A urostomy is an opening in the belly (abdominal wall) that’s made during surgery. It re-directs urine away from a bladder that’s diseased, has been injured, or isn't working as it should. The bladder is either bypassed or removed. (Surgery to remove the bladder is called a cystectomy.) After this surgery, urine is passed out of the body through an opening on the belly called a stoma. A Wound Ostomy Continence nurse (WOCN or WOC nurse) or the surgeon will figure out the best location for your stoma. (A WOC nurse is a specially trained registered nurse who takes care of and teaches ostomy patients. This nurse may also be called an ostomy nurse.)
The stoma will look pink to red and will be moist and shiny. The shape will be round to oval, and it will shrink over time after surgery. Some stomas may stick out a little, while others are flat against the skin.
You won’t be able to start or stop urine coming out through the stoma, so you will likely need a pouch to collect the urine as it comes out. The stoma has no nerve endings, so it’s not a source of pain or discomfort. It is just a change in the way urine comes out of your body.
A urostomy is not a disease, but it's usually needed because of a disease or other problem. A urostomy causes a change in the way your body works. It surgically changes the way urine comes out of your body.
Why would you need a urostomy?
Urostomy surgery is done when certain diseases and conditions cause serious bladder problems.
If there’s cancer in the bladder, part of the treatment may be to remove all or part of the bladder and divert or detour the urine by doing a urostomy.
Some people find it easier to manage a urostomy than a defective bladder. Bladder problems often mean that people can’t control the flow of urine – they are incontinent. This can be stressful, and the constant wetting may cause skin problems.
Some children are born with a defect in the urinary tract that causes urine to back up into the kidneys. This leads to chronic or repeat infections. For these children, a urostomy may be life-saving. Surgery can make a pathway through which the urine may travel easily, without any blockages (or obstructions) that cause it to back up. This allows the kidneys to work their best.
Getting ready for surgery
As you get ready for abdominal surgery, your doctor and/or ostomy nurse will explain the process and look at your abdomen to find the best location for the stoma. You may be asked to wear a sample pouch to make sure that the place chosen is on the flattest possible surface and that you are comfortable in all positions. If you have any hobbies, activities, or habits that might be affected by where the pouch is placed, talk to the doctor or the ostomy nurse.

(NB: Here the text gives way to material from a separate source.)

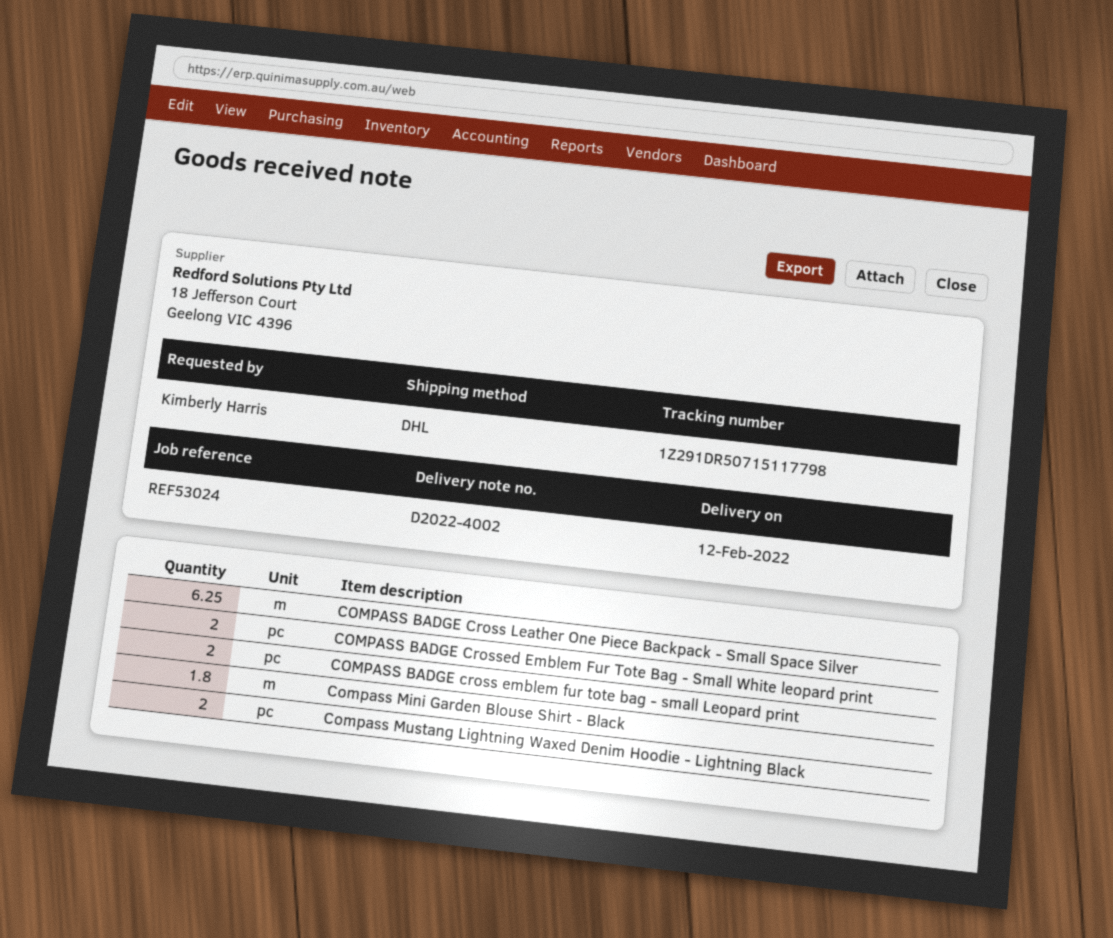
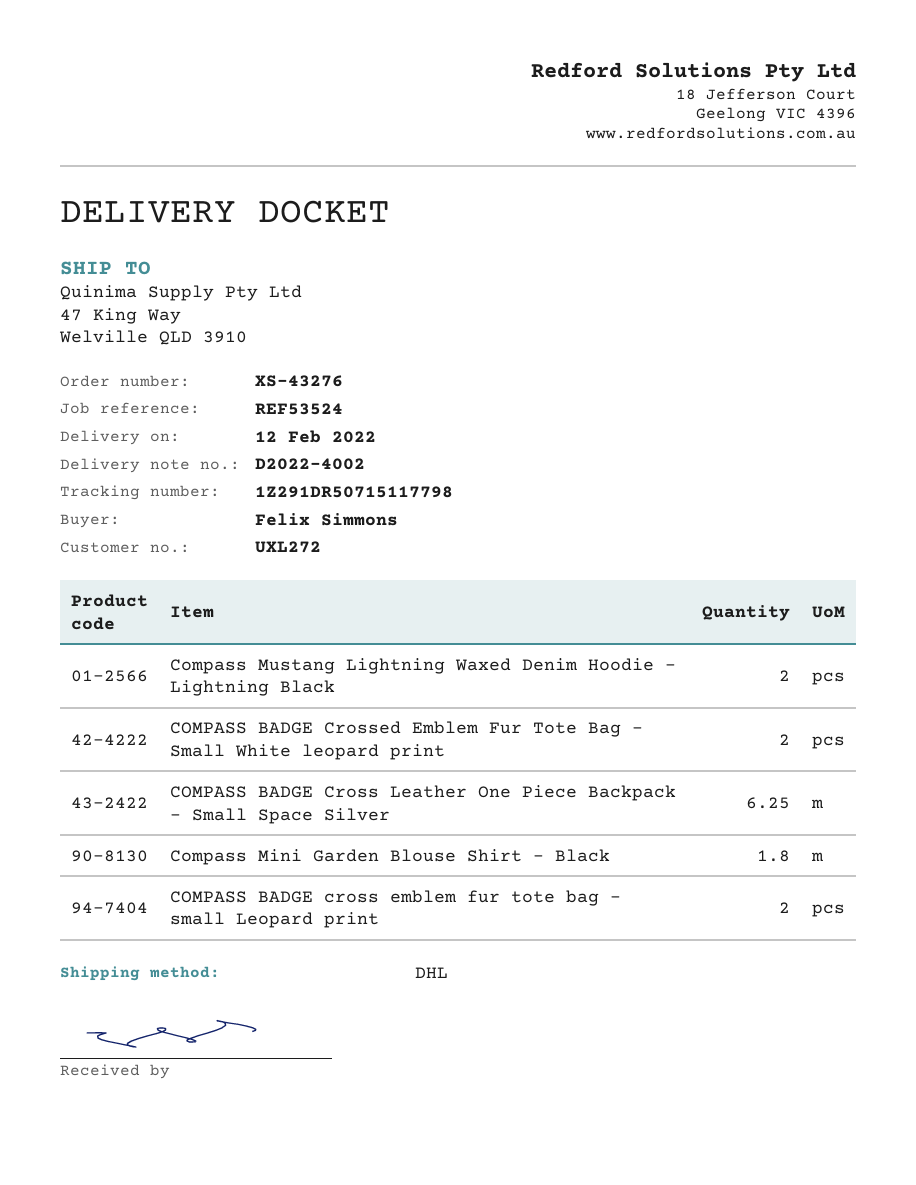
reference: REF53024 -> REF53524
ordered by: Kimberly Harris -> Felix Simmons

Talking with someone who has gone through the same experience can help, too. Look for an ostomy visitor program in your area - an ostomy nurse can help with this. This is a program that matches you with a volunteer from the United Ostomy Association of America who has a urostomy and has adapted well to the changes that it brings. They can answer many of your questions about day-to-day life. You may also find it helpful to take part in an ostomy support group. A support group allows you to share your feelings and ask questions as you recover and adjust to your urostomy. You can also share your story with others who may be helped by your experience.